▸ Data shown
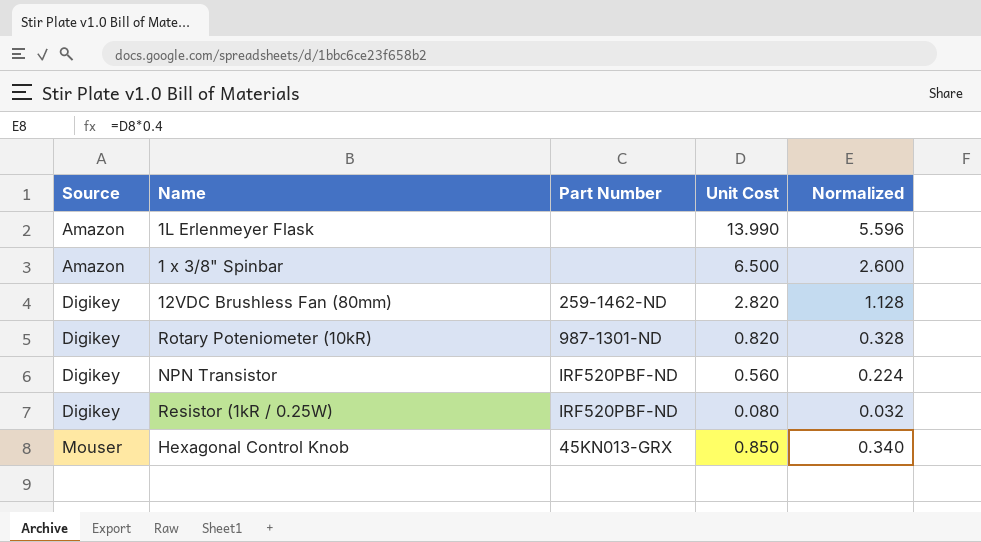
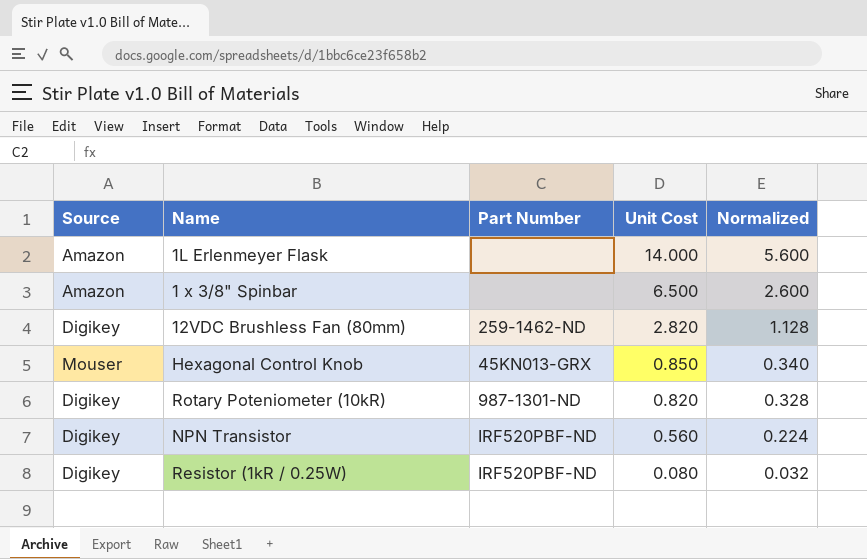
row order: Source ascending -> Unit Cost descending
1L Erlenmeyer Flask | Unit Cost: 13.990 -> 14.000
1L Erlenmeyer Flask | Normalized: 5.596 -> 5.600

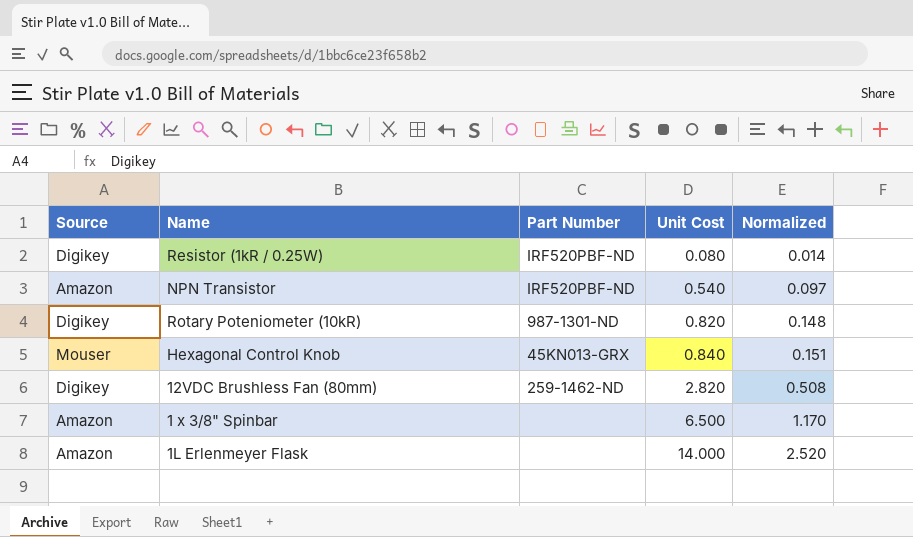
row order: Unit Cost descending -> Unit Cost ascending
column Normalized | formula: [Unit Cost] * 0.4 -> [Unit Cost] * 0.18
NPN Transistor | Source: Digikey -> Amazon
NPN Transistor | Unit Cost: 0.560 -> 0.540
Hexagonal Control Knob | Unit Cost: 0.850 -> 0.840

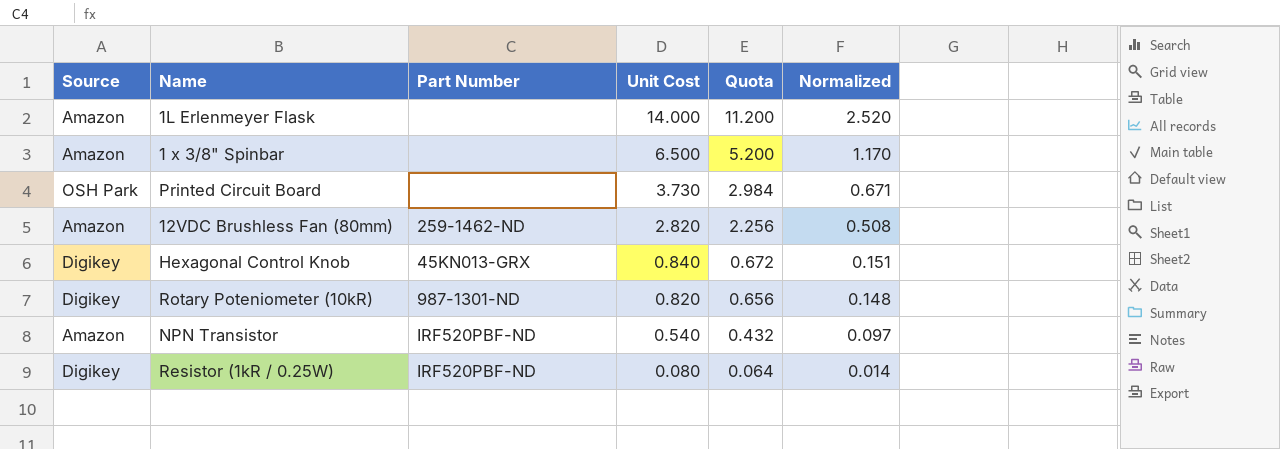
row order: Unit Cost ascending -> Unit Cost descending
column Quota | formula: none -> [Unit Cost] * 0.8
row Printed Circuit Board: none -> OSH Park | none | 3.730 | 2.984 | 0.671
12VDC Brushless Fan (80mm) | Source: Digikey -> Amazon
Hexagonal Control Knob | Source: Mouser -> Digikey

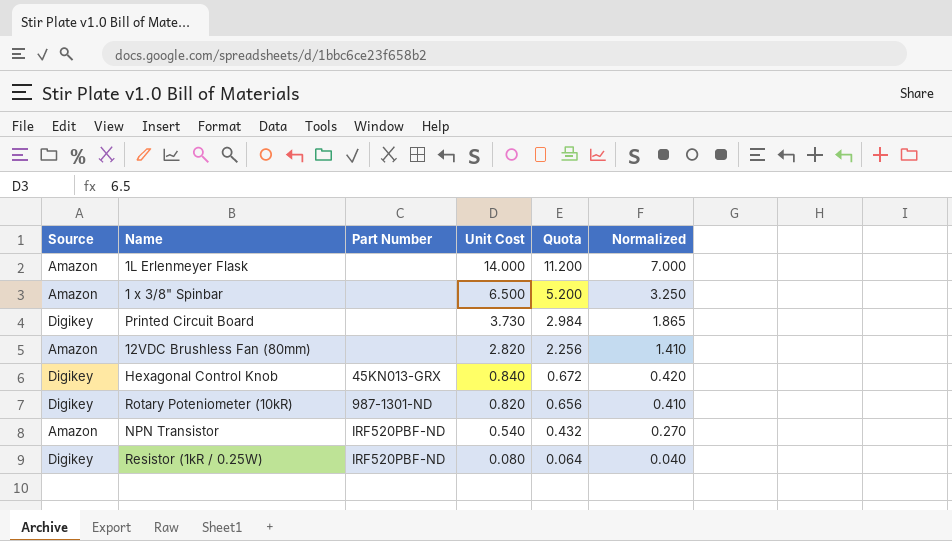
column Normalized | formula: [Unit Cost] * 0.18 -> [Unit Cost] * 0.5
Printed Circuit Board | Source: OSH Park -> Digikey
12VDC Brushless Fan (80mm) | Part Number: 259-1462-ND -> none

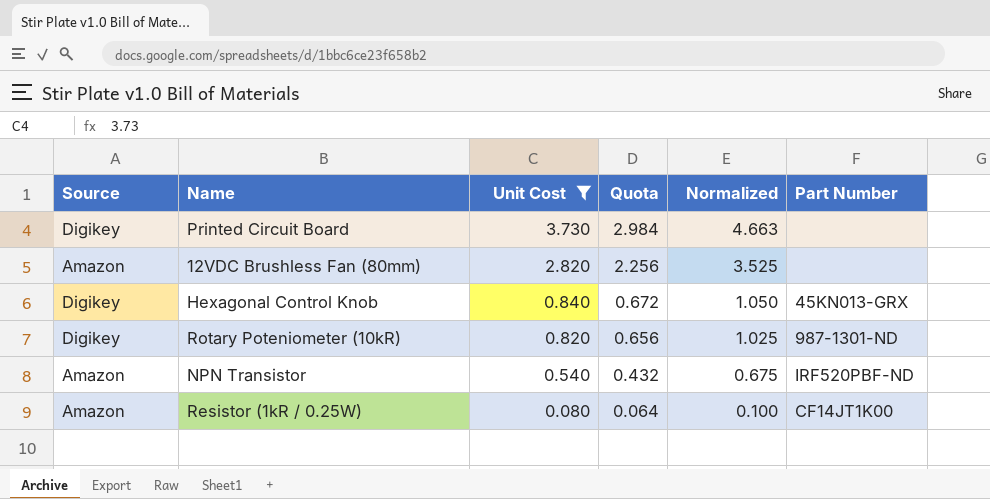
filter: none -> Unit Cost <= 3.730
column Normalized | formula: [Unit Cost] * 0.5 -> [Unit Cost] * 1.25
column Part Number | position: 3 -> 6
Resistor (1kR / 0.25W) | Source: Digikey -> Amazon
Resistor (1kR / 0.25W) | Part Number: IRF520PBF-ND -> CF14JT1K00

▸ Exercise details
For every entry above, write it out exactly and remove any image.

▸ Answer box
row order: Source ascending -> Unit Cost descending
1L Erlenmeyer Flask | Unit Cost: 13.990 -> 14.000
1L Erlenmeyer Flask | Normalized: 5.596 -> 5.600

row order: Unit Cost descending -> Unit Cost ascending
column Normalized | formula: [Unit Cost] * 0.4 -> [Unit Cost] * 0.18
NPN Transistor | Source: Digikey -> Amazon
NPN Transistor | Unit Cost: 0.560 -> 0.540
Hexagonal Control Knob | Unit Cost: 0.850 -> 0.840

row order: Unit Cost ascending -> Unit Cost descending
column Quota | formula: none -> [Unit Cost] * 0.8
row Printed Circuit Board: none -> OSH Park | none | 3.730 | 2.984 | 0.671
12VDC Brushless Fan (80mm) | Source: Digikey -> Amazon
Hexagonal Control Knob | Source: Mouser -> Digikey

column Normalized | formula: [Unit Cost] * 0.18 -> [Unit Cost] * 0.5
Printed Circuit Board | Source: OSH Park -> Digikey
12VDC Brushless Fan (80mm) | Part Number: 259-1462-ND -> none

filter: none -> Unit Cost <= 3.730
column Normalized | formula: [Unit Cost] * 0.5 -> [Unit Cost] * 1.25
column Part Number | position: 3 -> 6
Resistor (1kR / 0.25W) | Source: Digikey -> Amazon
Resistor (1kR / 0.25W) | Part Number: IRF520PBF-ND -> CF14JT1K00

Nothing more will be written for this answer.